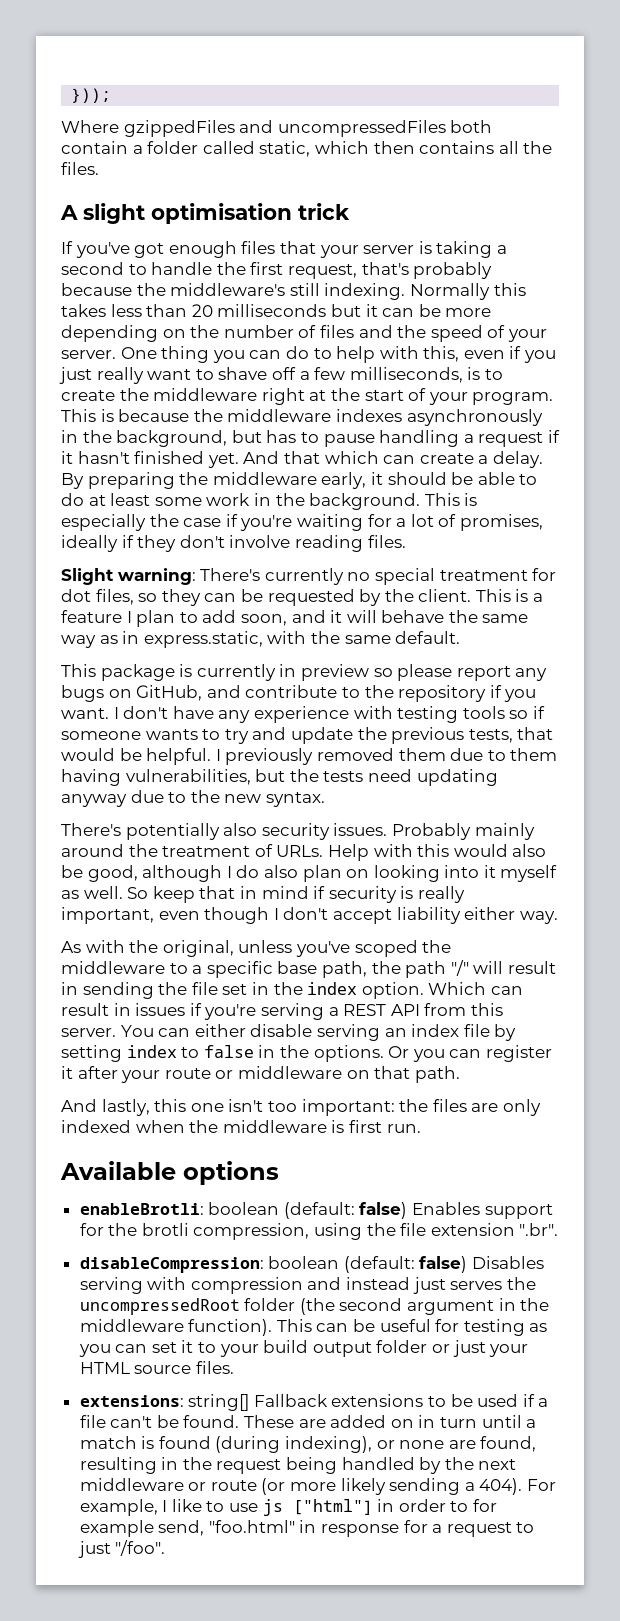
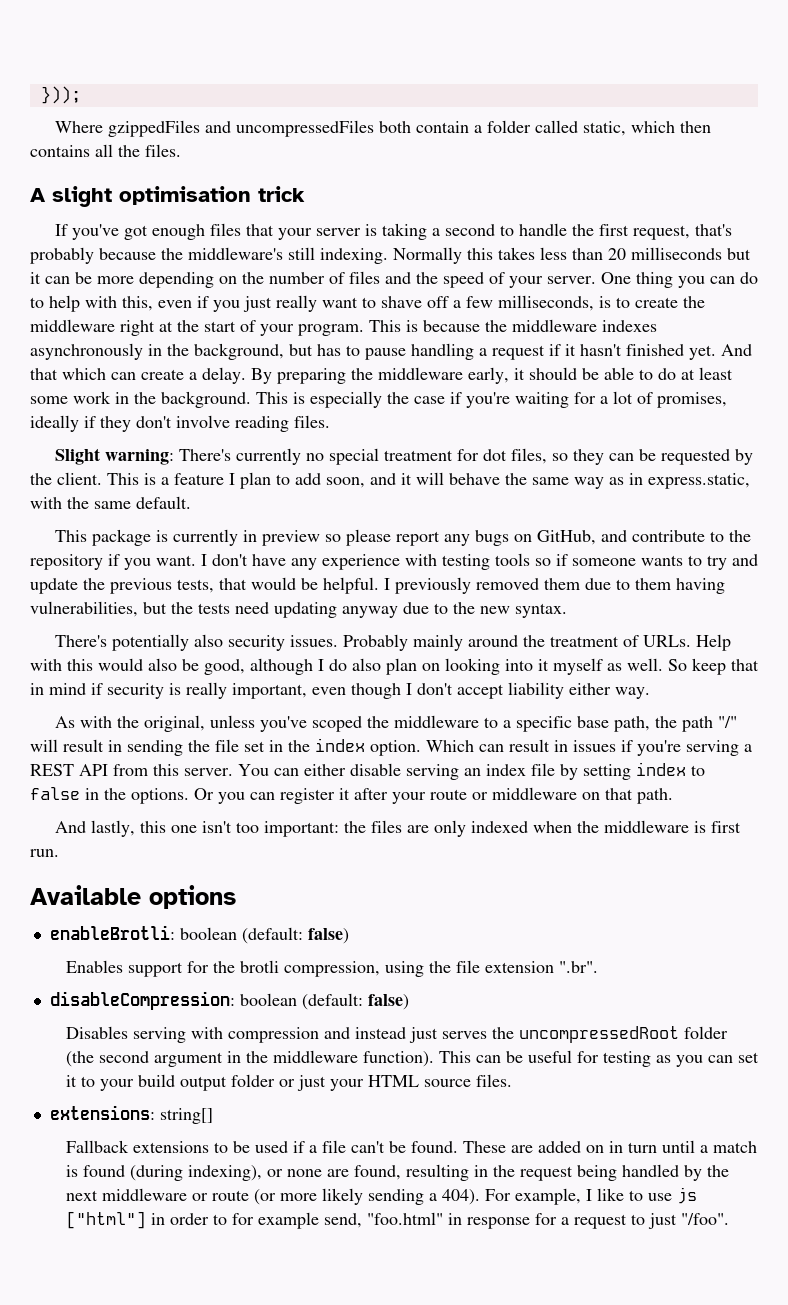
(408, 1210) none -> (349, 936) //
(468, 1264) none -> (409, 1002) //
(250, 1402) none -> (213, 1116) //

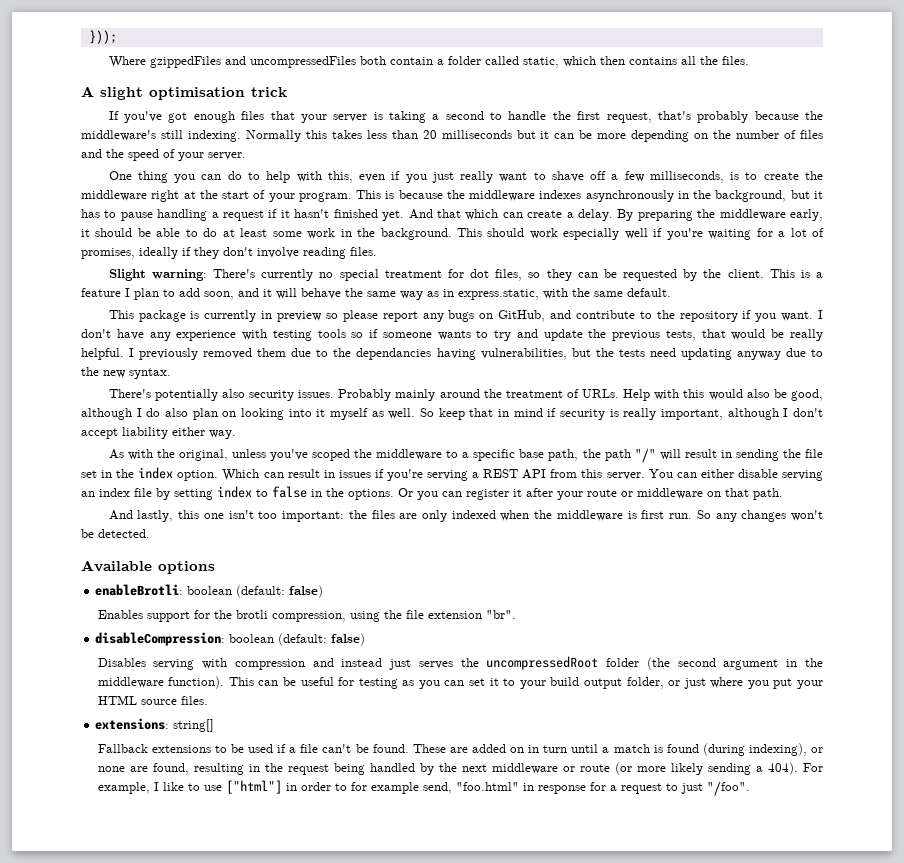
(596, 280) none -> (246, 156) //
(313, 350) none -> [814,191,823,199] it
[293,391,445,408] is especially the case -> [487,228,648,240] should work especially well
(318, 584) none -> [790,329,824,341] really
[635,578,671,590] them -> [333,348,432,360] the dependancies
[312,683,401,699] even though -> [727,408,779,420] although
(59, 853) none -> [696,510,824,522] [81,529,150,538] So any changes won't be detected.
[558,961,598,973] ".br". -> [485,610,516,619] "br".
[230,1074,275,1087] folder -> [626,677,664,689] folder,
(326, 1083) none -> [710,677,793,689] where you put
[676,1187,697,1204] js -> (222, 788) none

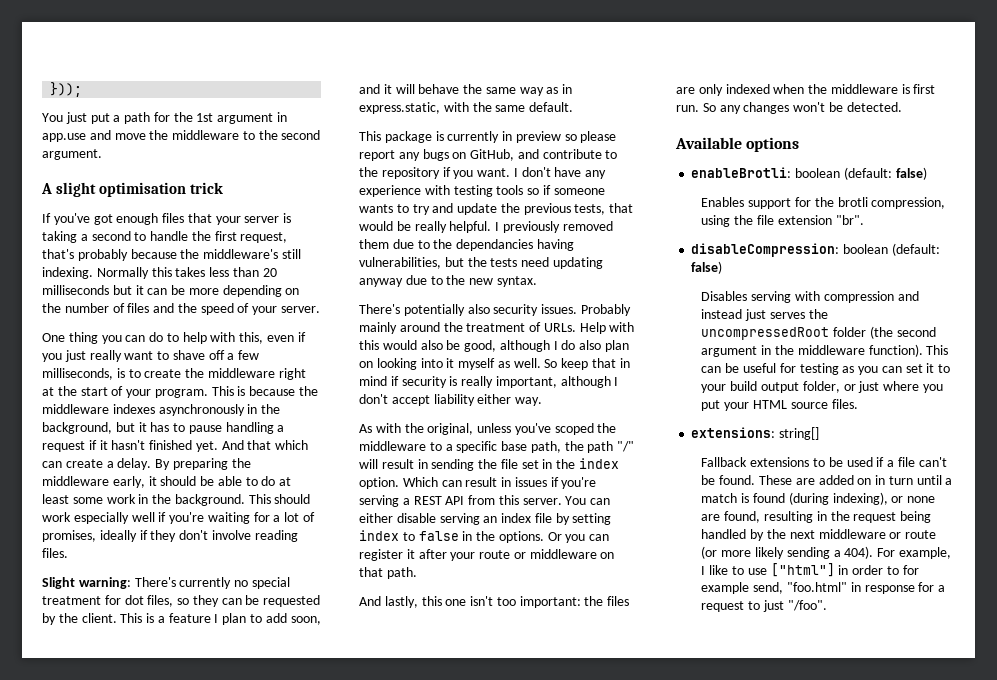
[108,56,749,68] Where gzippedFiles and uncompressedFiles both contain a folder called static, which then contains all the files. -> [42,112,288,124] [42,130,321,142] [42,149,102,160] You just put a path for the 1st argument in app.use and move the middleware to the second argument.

================

→ EXERCISE AIM
Your reply should consist solely of the lines from the one containing "[312,683,401,699] even though" through the last line of the material, reproduced exactly and without pictures.

→ ANSWER TO THIS PROBLEM
[312,683,401,699] even though -> [727,408,779,420] although
(59, 853) none -> [696,510,824,522] [81,529,150,538] So any changes won't be detected.
[558,961,598,973] ".br". -> [485,610,516,619] "br".
[230,1074,275,1087] folder -> [626,677,664,689] folder,
(326, 1083) none -> [710,677,793,689] where you put
[676,1187,697,1204] js -> (222, 788) none

[108,56,749,68] Where gzippedFiles and uncompressedFiles both contain a folder called static, which then contains all the files. -> [42,112,288,124] [42,130,321,142] [42,149,102,160] You just put a path for the 1st argument in app.use and move the middleware to the second argument.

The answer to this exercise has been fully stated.